- Gilmore Location in Canberra
- Coordinates: 35°25′16″S 149°07′59″E﻿ / ﻿35.421°S 149.133°E
- Country: Australia
- State: Australian Capital Territory
- City: Canberra
- District: Tuggeranong;
- Location: 21 km (13 mi) S of Canberra CBD; 15 km (9.3 mi) SW of Queanbeyan; 103 km (64 mi) SW of Goulburn; 300 km (190 mi) SW of Sydney;
- Established: 1985

Government
- • Territory electorate: Brindabella;
- • Federal division: Bean;

Area
- • Total: 2.0 km^{2} (0.77 sq mi)
- Elevation: 661 m (2,169 ft)

Population
- • Total: 2,706 (2021 census)
- • Density: 1,350/km^{2} (3,500/sq mi)
- Postcode: 2905
- Gazetted: 5 August 1975
Suburbs around Gilmore
| Fadden | Macarthur |  |
|  | Gilmore | Chisholm |
| Chisholm | Chisholm |  |

= Gilmore, Australian Capital Territory =

Gilmore is a suburb in the Canberra, Australia, district of Tuggeranong. The postcode is 2905. The suburb is named after the poet and journalist, Dame Mary Gilmore.

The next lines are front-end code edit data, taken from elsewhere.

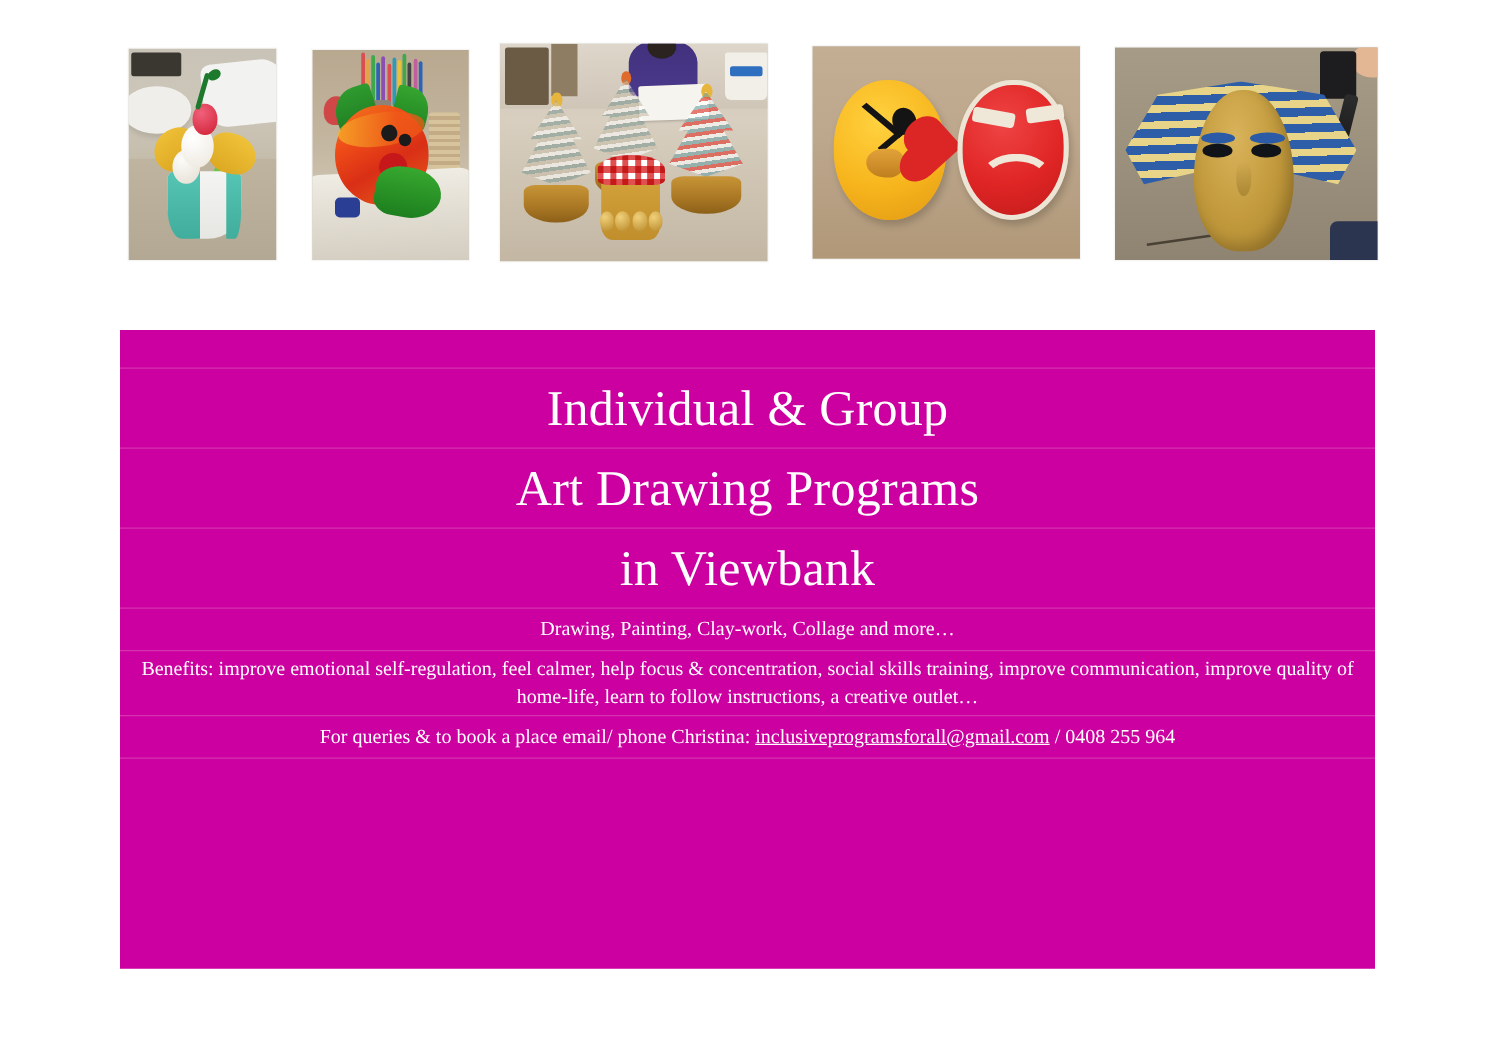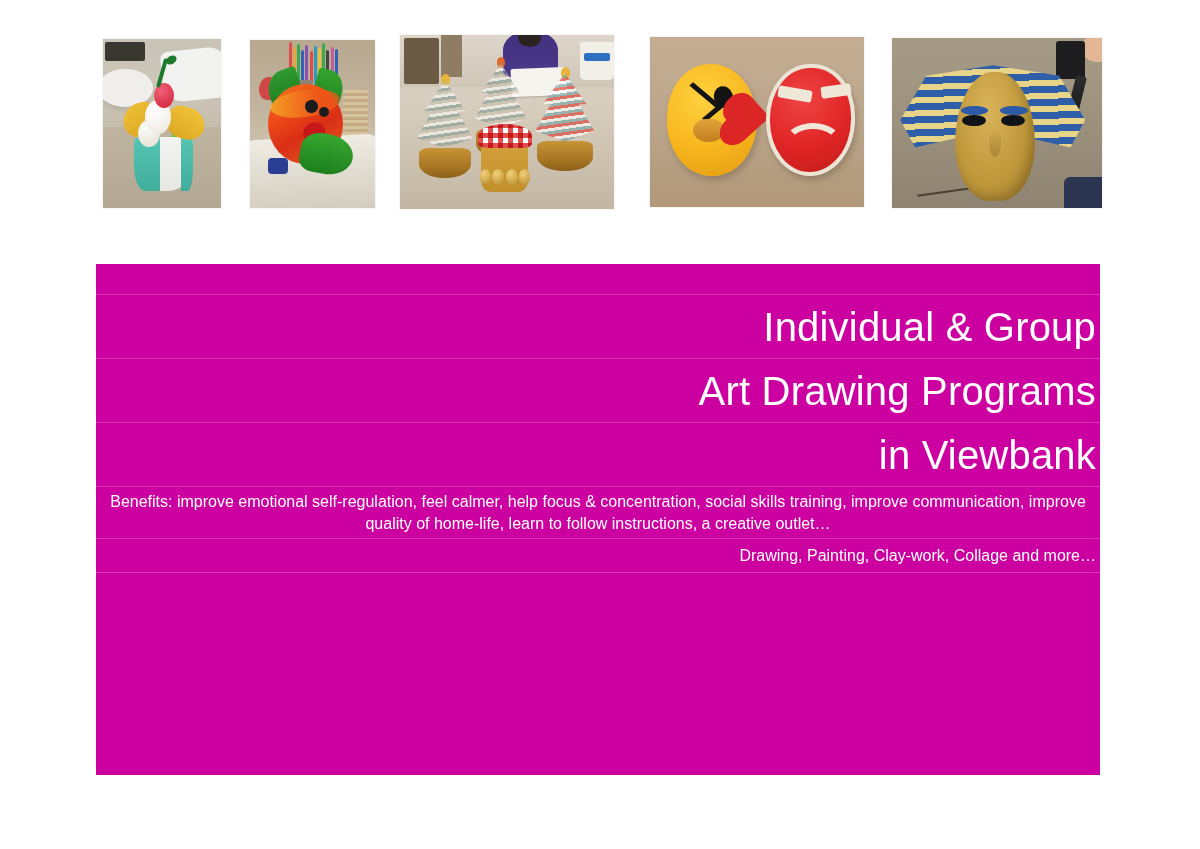"Individual & Group" .row { font-family: none -> Liberation Serif, serif; justify-content: flex-end -> center }
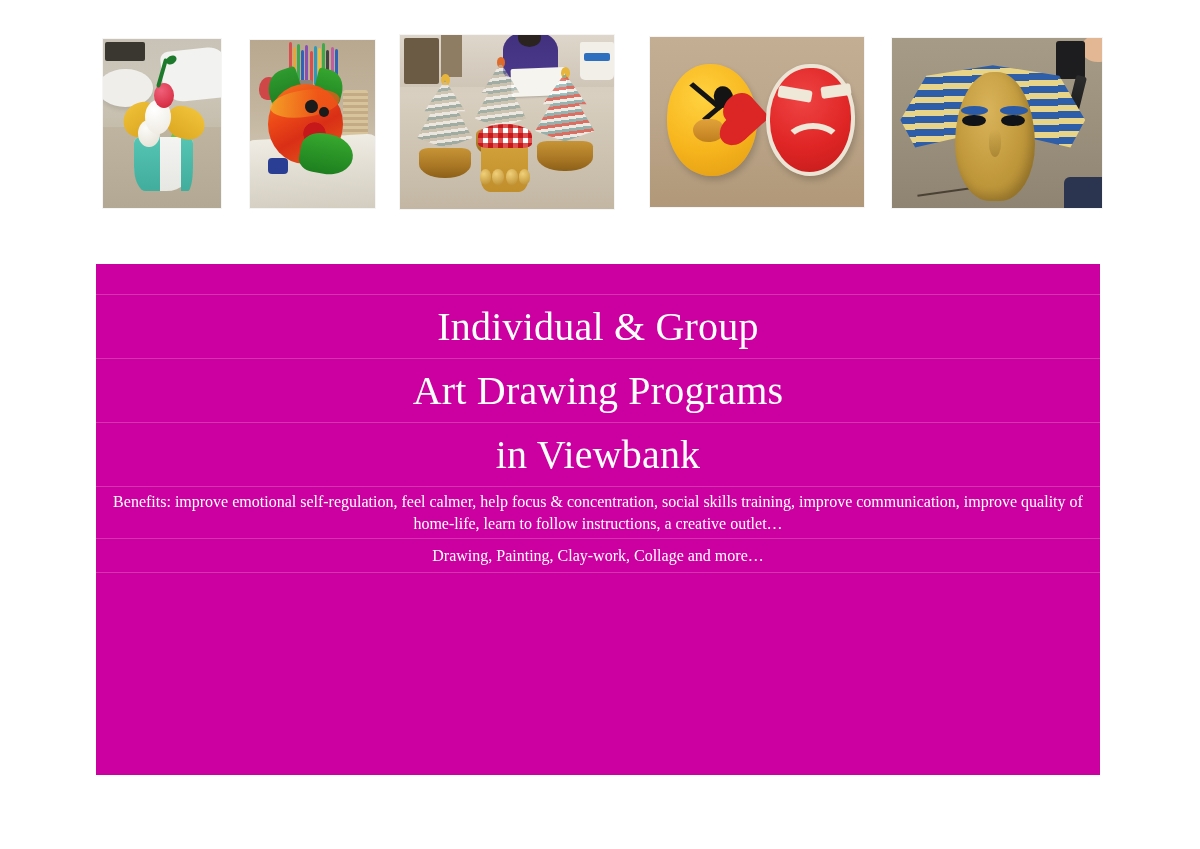"Benefits: improve emotional" div.row { order: before "Drawing, Painting, Clay-work, Collage" -> after "Drawing, Painting, Clay-work, Collage" }
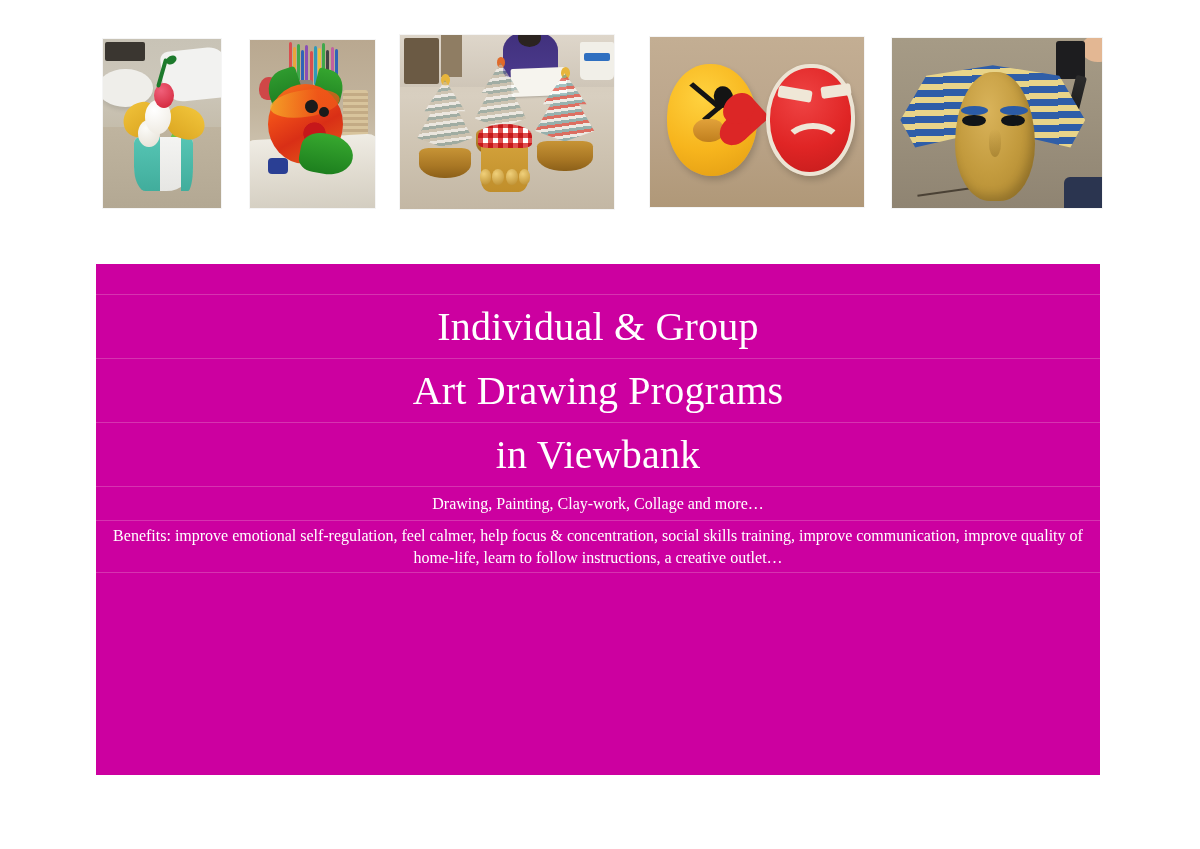"For queries & to book" div.row { html: none -> <div> <span><span>For queries &amp; to book a place email/ phone Christina: </span><a>inclusiveprogramsforall@gmail.com</a><span> / </span><span>0408 255 964</span></span> </div> }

It was gazetted on 5 August 1975. Streets are named after journalists, particularly female journalists.

It is next to the suburbs of Macarthur and Chisholm and is bounded by the Monaro Highway, Isabella Drive, and Hambidge Crescent.

==Demographics==

At the , Gilmore had a population of 2,706 people. The median age of people in Gilmore was 37 years, compared to a median age of 35 for Canberra. The median weekly individual income for Gilmore in 2021, was $1,164, compared to the ACT average of $1,203, while the median weekly household income was $2,416. In 2021 the median monthly housing loan repayment in Gilmore was $2,048.

The residents of Gilmore are predominantly Australian-born, with 79.5% being born in Australia. The five leading countries of birth for those born overseas were England, 2.9%; New Zealand, 1.3%, India, 1.3%; Philippines, 1.2%; and China, 0.7%. The most popular religious affiliations in descending order are no religion, Catholic, and Anglican.

==Suburb amenities==

Gilmore Neighbourhood Oval is located on Heagney Crescent. The Rose Cottage heritage site, located off Isabella Drive, is heritage-listed and is open to the public. The site includes a nursery and craft centre. An ActewAGL Electricity substation is located in Gilmore, with access off Isabella Drive.

Several ACTION bus routes service Gilmore. Routes 74 and 75 connect Gilmore to Tuggeranong Town Centre and Erindale Centre. It also services Chisholm and Richardson.

==Governance==

2025 federal election
|  | Labor | 40.88% |
|  | Liberal | 26.60% |
|  | Independent | 25.08% |
|  | Greens | 7.43% |

Gilmore is located within the federal Bean electorate, represented by David Smith for Labor in the House of Representatives. In the ACT Legislative Assembly, Gilmore is part of the electorate of Brindabella, which elects five members based on proportional representation, currently two Liberal, two Labor, and one Green. Polling place statistics are shown to the right for the Gilmore polling place at Gilmore Primary School in the 2025 federal election.

==Geology==

Gilmore is built on volcanic rocks from the Silurian age. The rock member is titled Deakin Volcanics. Rhyolite covers most of Gilmore except in the east, where rhyodacite is found. These are from the Silurian age at 414 Mya.